Sperm-associated antigen 6 (SPAG6) is the mammalian orthologue of Chlamydomonas PF16, a central axonemal protein essential for flagellar motility. In mice, two homologous genes have been identified: the ancestral Spag6 on chromosome 2 and the evolutionary derived Spag6l on chromosome 16. Although Spag6 knockout mice (Spag6 (-/-)) are phenotypically normal, the surviving Spag6l (-/-) males are infertile. To further investigate the roles of SPAG6 and SPAG6L, we generated compound mutants by crossing the two knockout lines.
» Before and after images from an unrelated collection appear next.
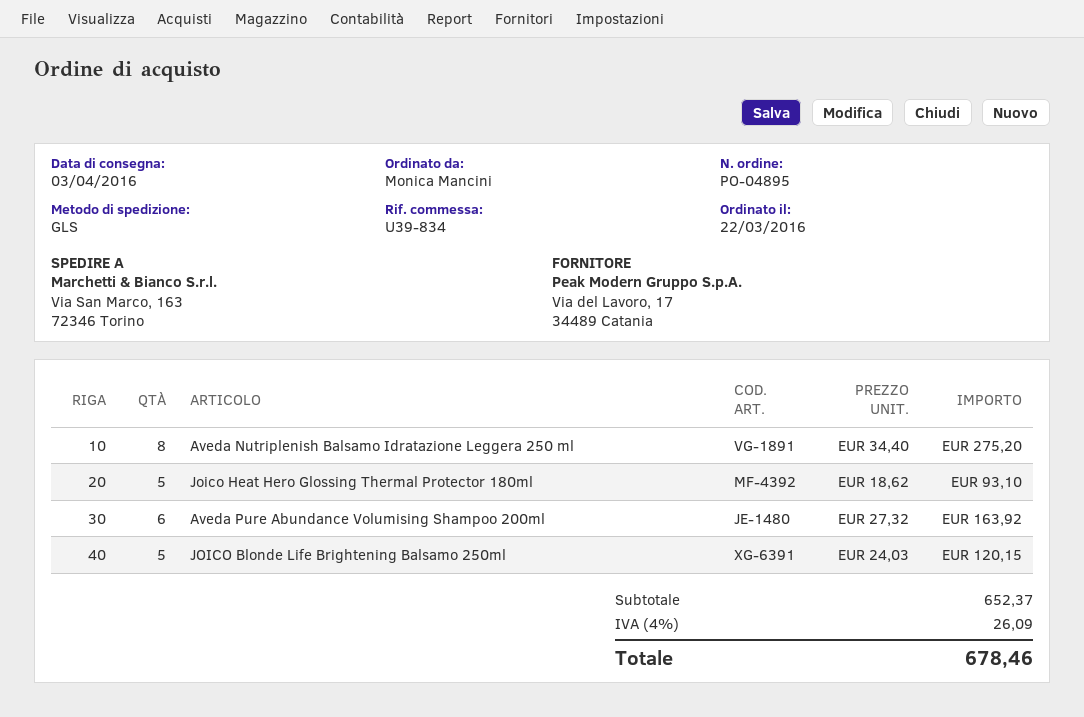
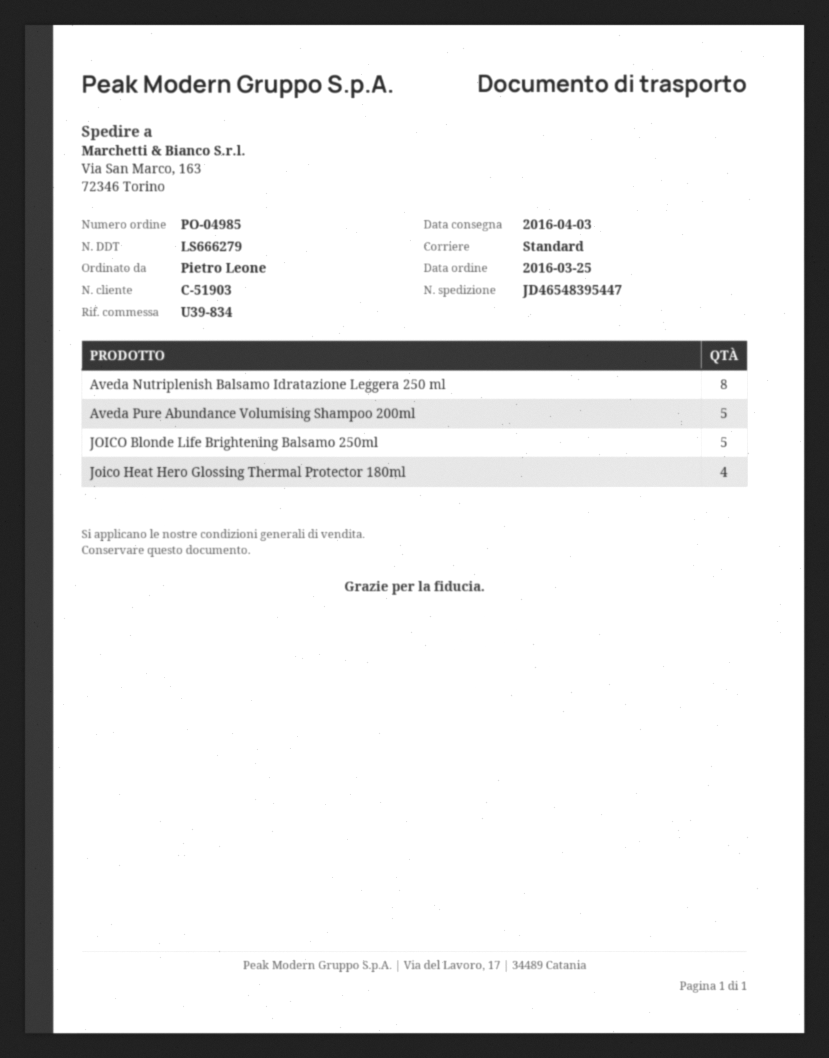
order number: PO-04895 -> PO-04985
order date: 2016-03-22 -> 2016-03-25
ordered by: Monica Mancini -> Pietro Leone
shipping method: GLS -> standard
Joico Heat Hero Glossing Thermal Protector 180ml: 5 -> 4
Aveda Pure Abundance Volumising Shampoo 200ml: 6 -> 5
Compound heterozygous Spag6 (+/-); Spag6l (+/-) mice are fertile, while all Spag6 (-/-); Spag6l (+/-) males are infertile despite grossly normal appearance. Histological and ultrastructural analyses revealed defective spermiogenesis, including abnormal chromatin condensation, malformed acrosome and manchette, and disorganized mitochondrial and fibrous sheath. Both SPAG6 and SPAG6L bind to SPINK2, a key regulator of acrosome function, but SPAG6 has an approximately 10-fold higher binding affinity than SPAG6L. Moreover, SPAG6 modulates testicular AKAP4 and SPAG16L levels, which are critical components of the fibrous sheath and central apparatus respectively. Notably, SPAG6 suppresses tubulin acetylation, whereas SPAG6L enhances this post-translational modification, suggesting antagonistic roles in microtubule assembly. Overall, our findings demonstrate that SPAG6 and SPAG6L coordinately regulate sperm formation and male fertility during evolution.